Privacy takes a hit in genetic databases


It has often been said, at least on this page, that the big data future will depend a great deal on how well we protect privacy today. Well privacy--and by association big data--took a big hit in the world of genetics this week, as another loophole was identified, this one potentially serious. It puts at risk the identities of people who contribute their DNA sequences to research projects.

In reaction to a new study, the United States National Institute of General Medical Sciences, part of the National Institutes of Health, removed some data from public view. Nature magazine reported on the study published in Science this week by Yaniv Erlich, a human geneticist at the Whitehead Institute for Biomedical Research. It showed that identities were even more vulnerable than identified in research.

It confirmed that the identity of study participants could be gleaned from public genetic data if someone knows that participant's genetic makeup.

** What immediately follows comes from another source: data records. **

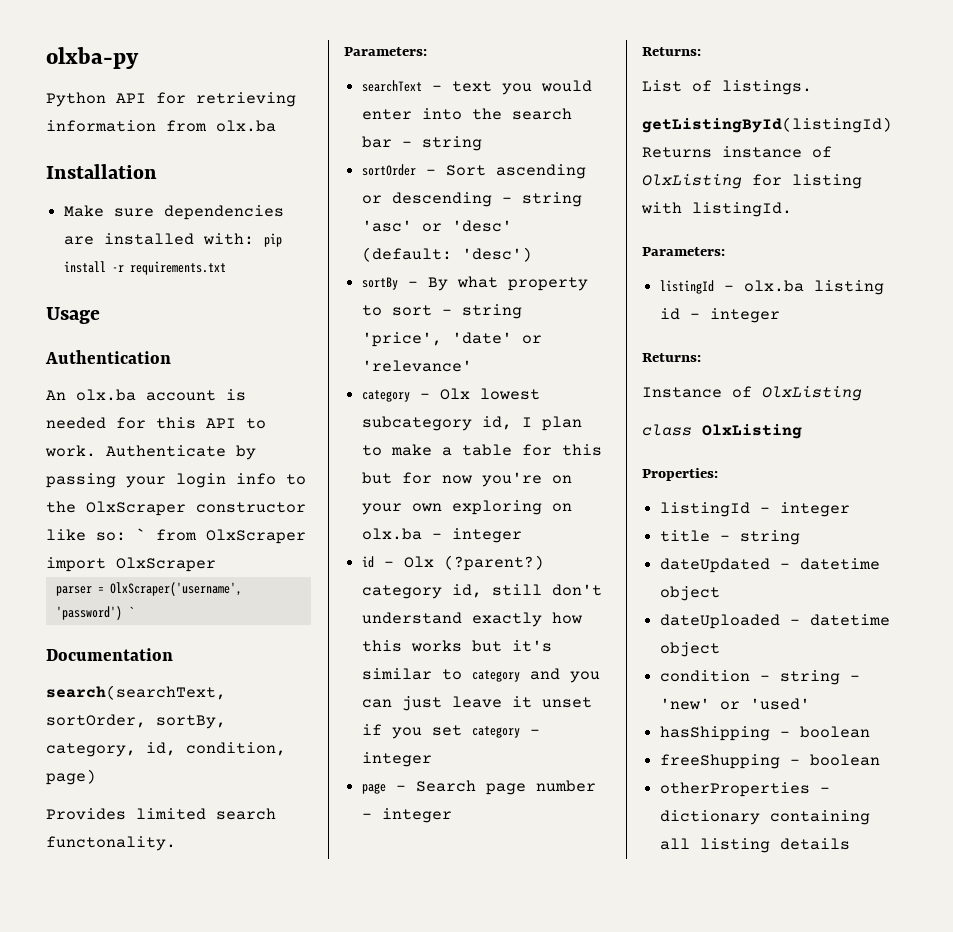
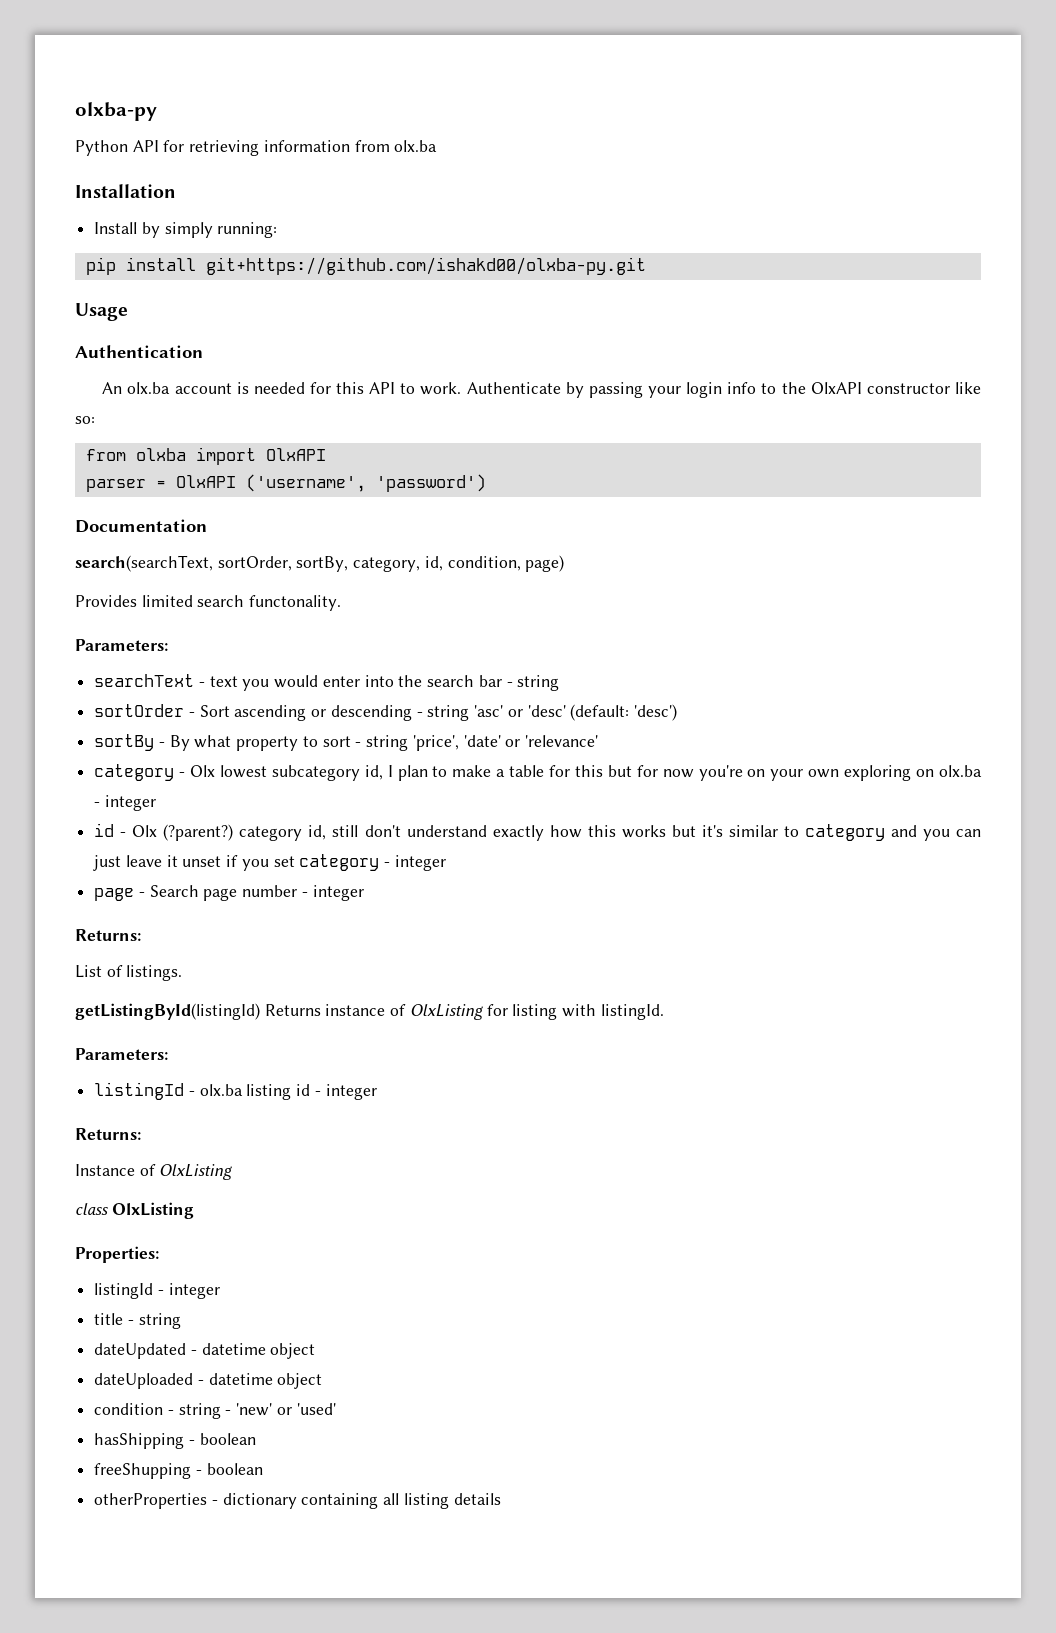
- Make sure dependencies are installed with: pip install -r requirements.txt
+ Install by simply running:
+ pip install git+https://github.com/ishakd00/olxba-py.git
- Authenticate by passing your login info to the OlxScraper constructor like so: ` from OlxScraper import OlxScraper
+ Authenticate by passing your login info to the OlxAPI constructor like so:
+ from olxba import OlxAPI
- parser = OlxScraper('username', 'password') `
+ parser = OlxAPI ('username', 'password')

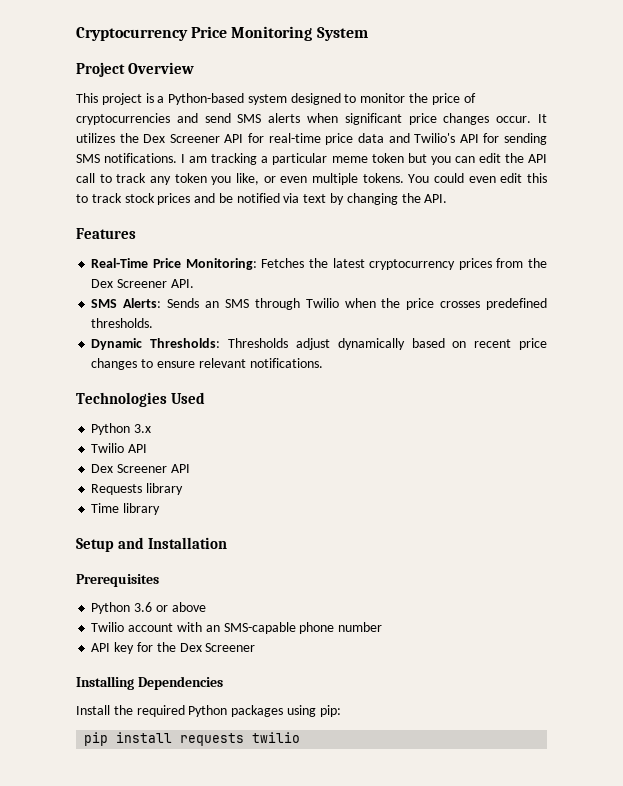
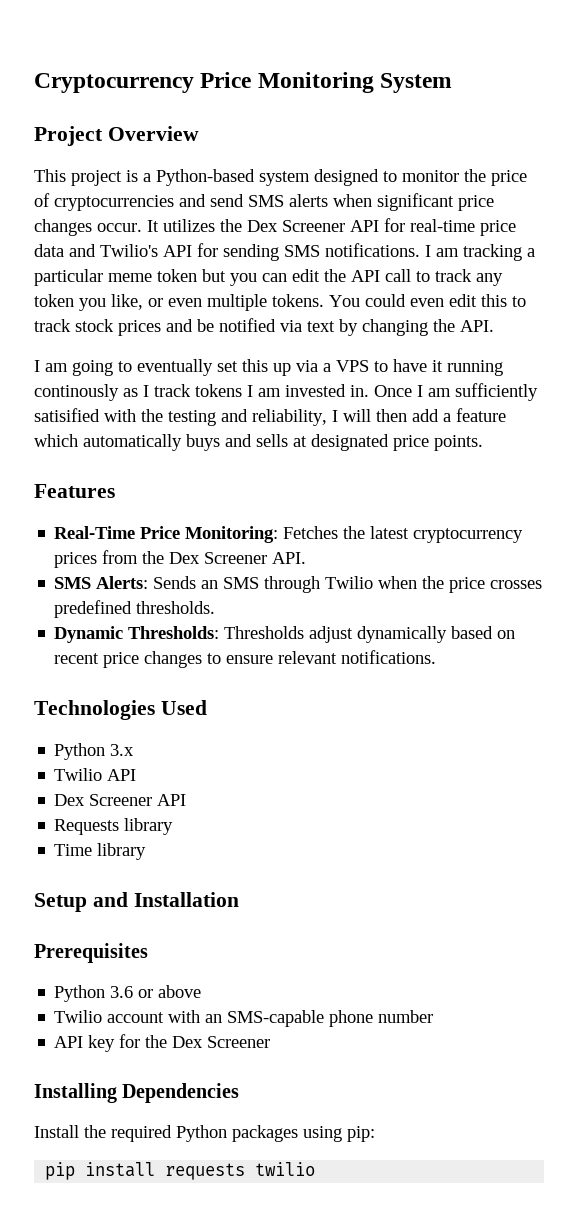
+ I am going to eventually set this up via a VPS to have it running continously as I track tokens I am invested in. Once I am sufficiently satisified with the testing and reliability, I will then add a feature which automatically buys and sells at designated price points.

The new study also shows that it is also possible to identity male participants by cross-referencing research data about that participant and his DNA sequence to information posted on genetic genealogy and public records databases.

Eric Schadt of Mount Sinai Hospital in New York City told Nature that removing the data was not a solution and suggested being more up front with participants about the inability to protect privacy completely. "We should ensure that the most appropriate legislation is in place to protect participants from being exploited in any way," he said.

Erlich's team used this cross-referencing technique to discover the identities of five men whose genomes were sequenced and released as part of the 1,000 Genomes Project. These men also had participated in a project that studied Mormon families from Utah. He was able to discover the identities of their male and female relatives, and notified the National Institutes of Health without releasing the information.